II: the discussion of the scope of the invocation of a namespace should
be more
thorough.
i recall this issue being discussed at greater length in other documents
on xml
namespaces and miss it here. in particular, that the scope extends over
the
content of an opening tag, but not over the dependant elements, requires
better
treatment. the interpretation of unqualified attribute names is, for
example,
specified, but that for unqualified tag names was not to be found at the
analogous location in the discussion.
this distinction is unfortunate from the point of view of applying the
standard,
as is that between names for tags and those for entities. more
discussion is
required here. a more consistent semantic is no harder to implement,
easier to
understand, and more compact in expression.
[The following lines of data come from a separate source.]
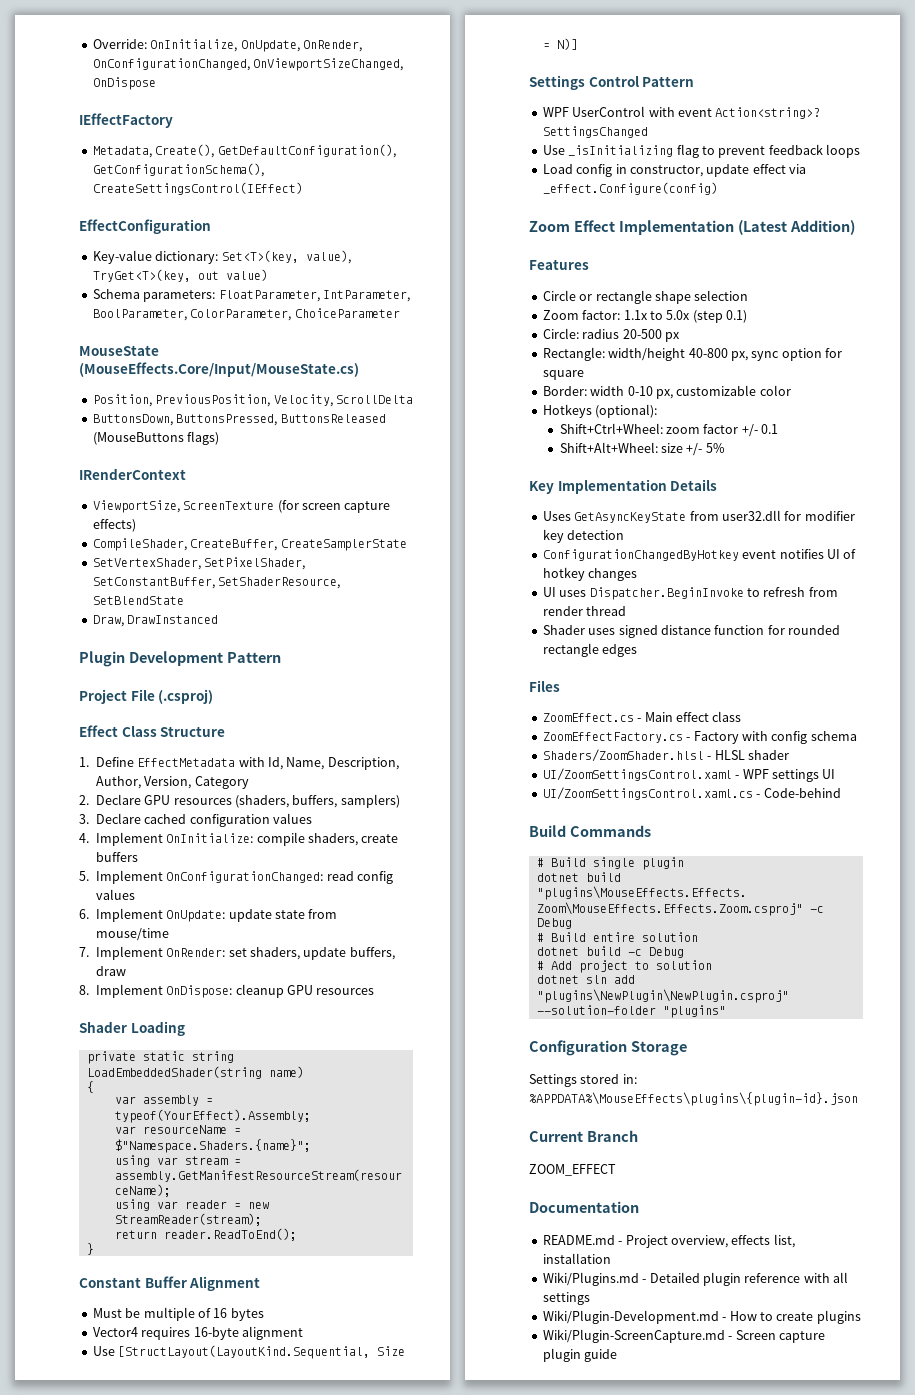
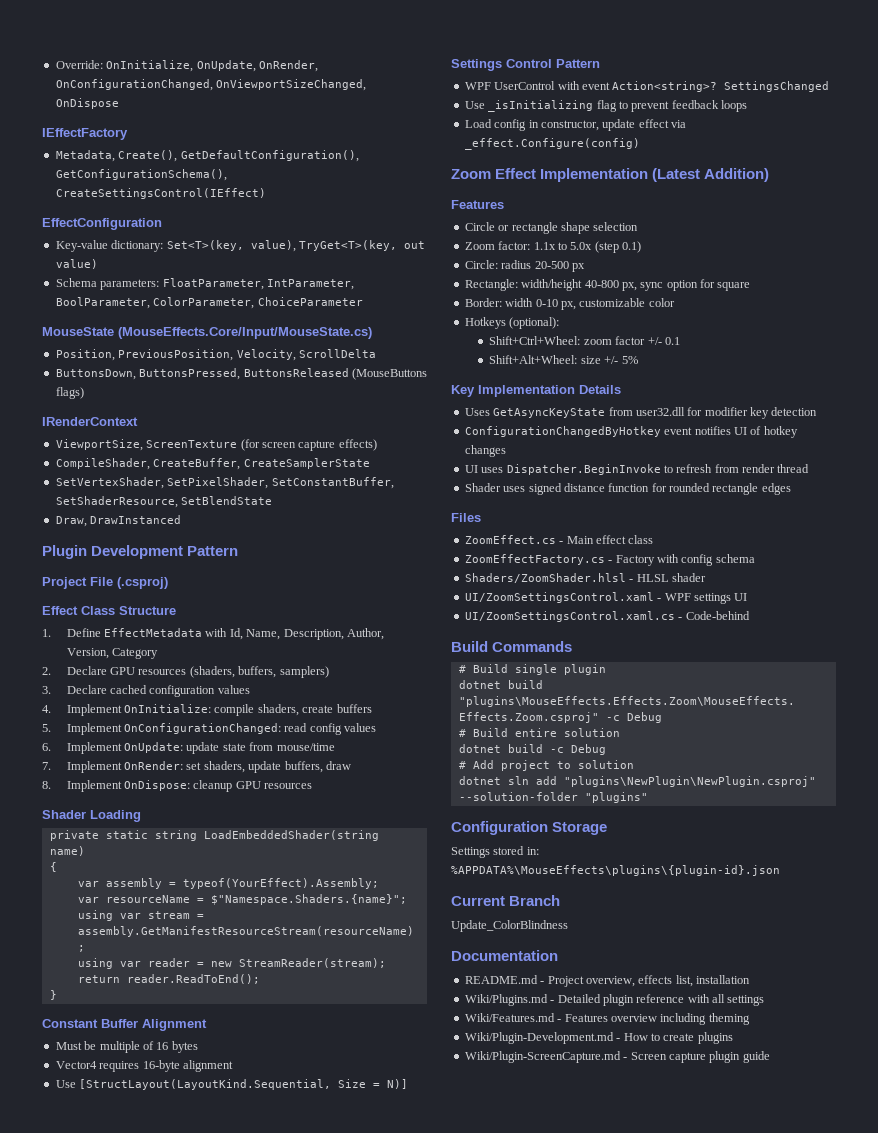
- ZOOM_EFFECT
+ Update_ColorBlindness
+ Wiki/Features.md - Features overview including theming

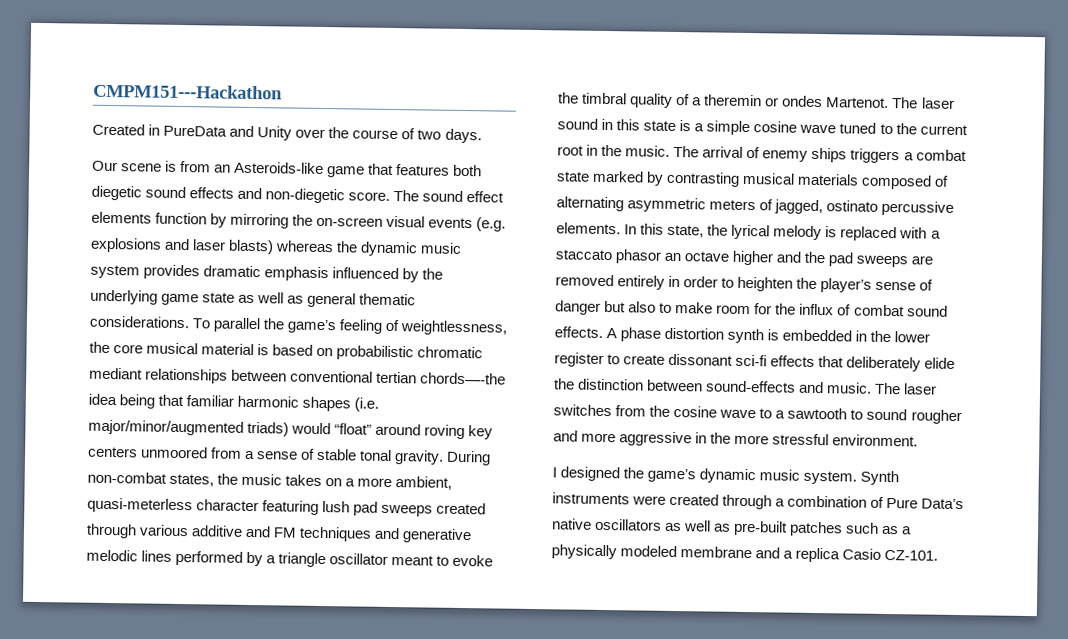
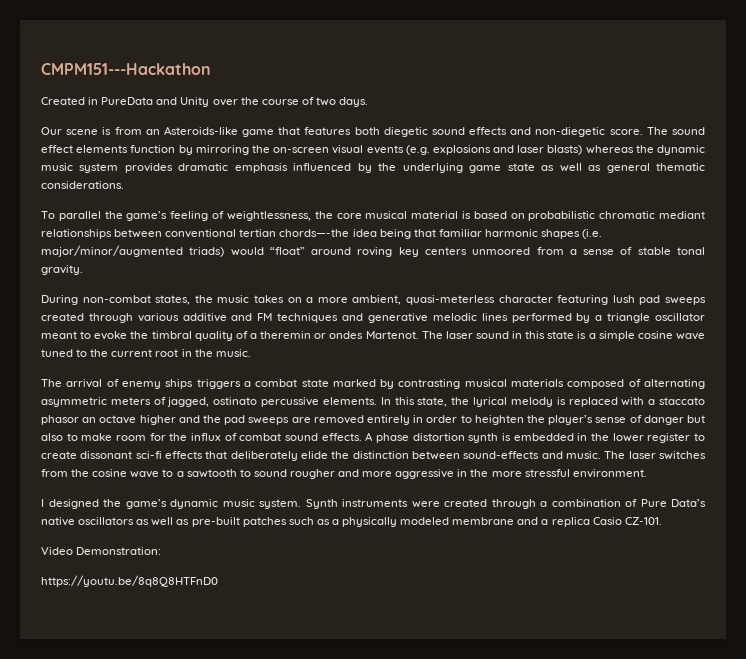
- The sound effect elements function by mirroring the on-screen visual events (e.g. explosions and laser blasts) whereas the dynamic music system provides dramatic emphasis influenced by the underlying game state as well as general thematic considerations. To parallel the game’s feeling of weightlessness, the core musical material is based on probabilistic chromatic mediant relationships between conventional tertian chords—-the idea being that familiar harmonic shapes (i.e. major/minor/augmented triads) would “float” around roving key centers unmoored from a sense of stable tonal gravity. During non-combat states, the music takes on a more ambient, quasi-meterless character featuring lush pad sweeps created through various additive and FM techniques and generative melodic lines performed by a triangle oscillator meant to evoke the timbral quality of a theremin or ondes Martenot.
+ The sound effect elements function by mirroring the on-screen visual events (e.g. explosions and laser blasts) whereas the dynamic music system provides dramatic emphasis influenced by the underlying game state as well as general thematic considerations.
+ To parallel the game’s feeling of weightlessness, the core musical material is based on probabilistic chromatic mediant relationships between conventional tertian chords—-the idea being that familiar harmonic shapes (i.e. major/minor/augmented triads) would “float” around roving key centers unmoored from a sense of stable tonal gravity.
+ During non-combat states, the music takes on a more ambient, quasi-meterless character featuring lush pad sweeps created through various additive and FM techniques and generative melodic lines performed by a triangle oscillator meant to evoke the timbral quality of a theremin or ondes Martenot.
- The laser sound in this state is a simple cosine wave tuned to the current root in the music. The arrival of enemy ships triggers a combat state marked by contrasting musical materials composed of alternating asymmetric meters of jagged, ostinato percussive elements.
+ The laser sound in this state is a simple cosine wave tuned to the current root in the music.
+ The arrival of enemy ships triggers a combat state marked by contrasting musical materials composed of alternating asymmetric meters of jagged, ostinato percussive elements.
+ Video Demonstration:
+ https://youtu.be/8q8Q8HTFnD0

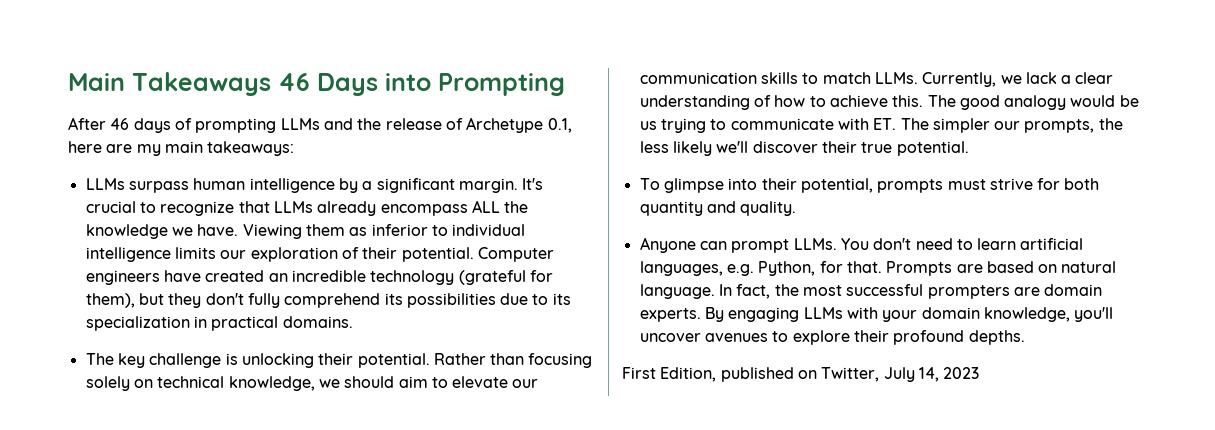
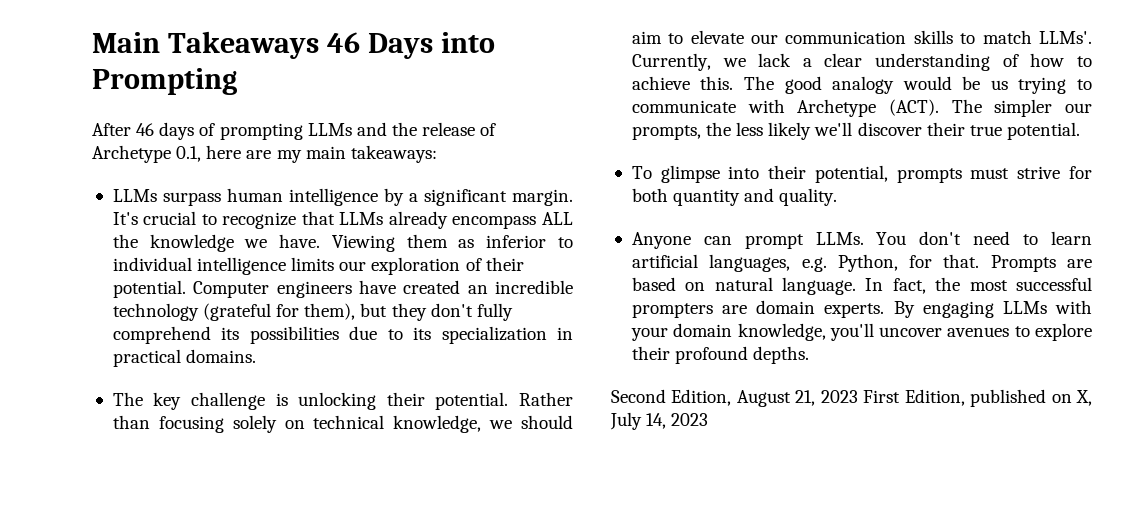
- Rather than focusing solely on technical knowledge, we should aim to elevate our communication skills to match LLMs.
+ Rather than focusing solely on technical knowledge, we should aim to elevate our communication skills to match LLMs'.
- The good analogy would be us trying to communicate with ET. The simpler our prompts, the less likely we'll discover their true potential.
+ The good analogy would be us trying to communicate with Archetype (ACT). The simpler our prompts, the less likely we'll discover their true potential.
- First Edition, published on Twitter, July 14, 2023
+ Second Edition, August 21, 2023 First Edition, published on X, July 14, 2023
together with the restriction that entity names are always unqualified,
it leads
me to the belief that i won't be able to make cross-schema references to
entity
definitions. is that true? is that intended?
III: w.r.t item D.
> D. ... Given the extraordinary depth of the problem that the
> specification begins to address, the importance of solving that
> problem correctly, the lack of implementation experience in this area,
> ...
i note that this proposal (as did an earlier one) describes much the
same
mechanism as the package mechanism in common lisp (minus
export/import/inter-package-inheritance). there is much useful
experience to be
drawn on there.
> Persons wishing to make useful contributions to the public review of
> the draft should confine their comments to pointing out broken places
> in those mechanisms that the draft provides rather than suggesting
> additional ones.
the implementation of namespaces on the basis of packages in a cl-based
implementation of an xml processor was quite straightforward. it
suggests that
the proposed namespace mechanism (though not "broken") could be made
more
complete, if it were kept simpler and uniform:
1. all unqualified tokens are interned into the package bound to the
variable
*package*. qualified tokens are interned into the package named by the
qualification. this package must exist.
2. *package* is rebound at the start of each element entity to the
package into
which the element tag name has been interned. after the close tag for an
element
entity, *package* is returned to its previous binding. the qualification
of the
close tag could be optional, but i have found it to be a useful
constraint.
3. external entities are read, with the exceptions of dtd entities,
according to
the current *package* binding. dtd entites are read as follows:
a. a namespace pi creates a package with the specified name (the
'prefix'
attribute from the spec) and rebinds *package* to that value while
reading the
dtd.
b a doctype entity creates a package with the same name as the document
type,
and sets *package* to that value. the value thereby becomes the default
package
for the external dtd, for an internal dtd if one is present, and for the
root
document element. when reading a dtd, i've restricted all entity
definition
names to be unqualified, but that doesn't need to be.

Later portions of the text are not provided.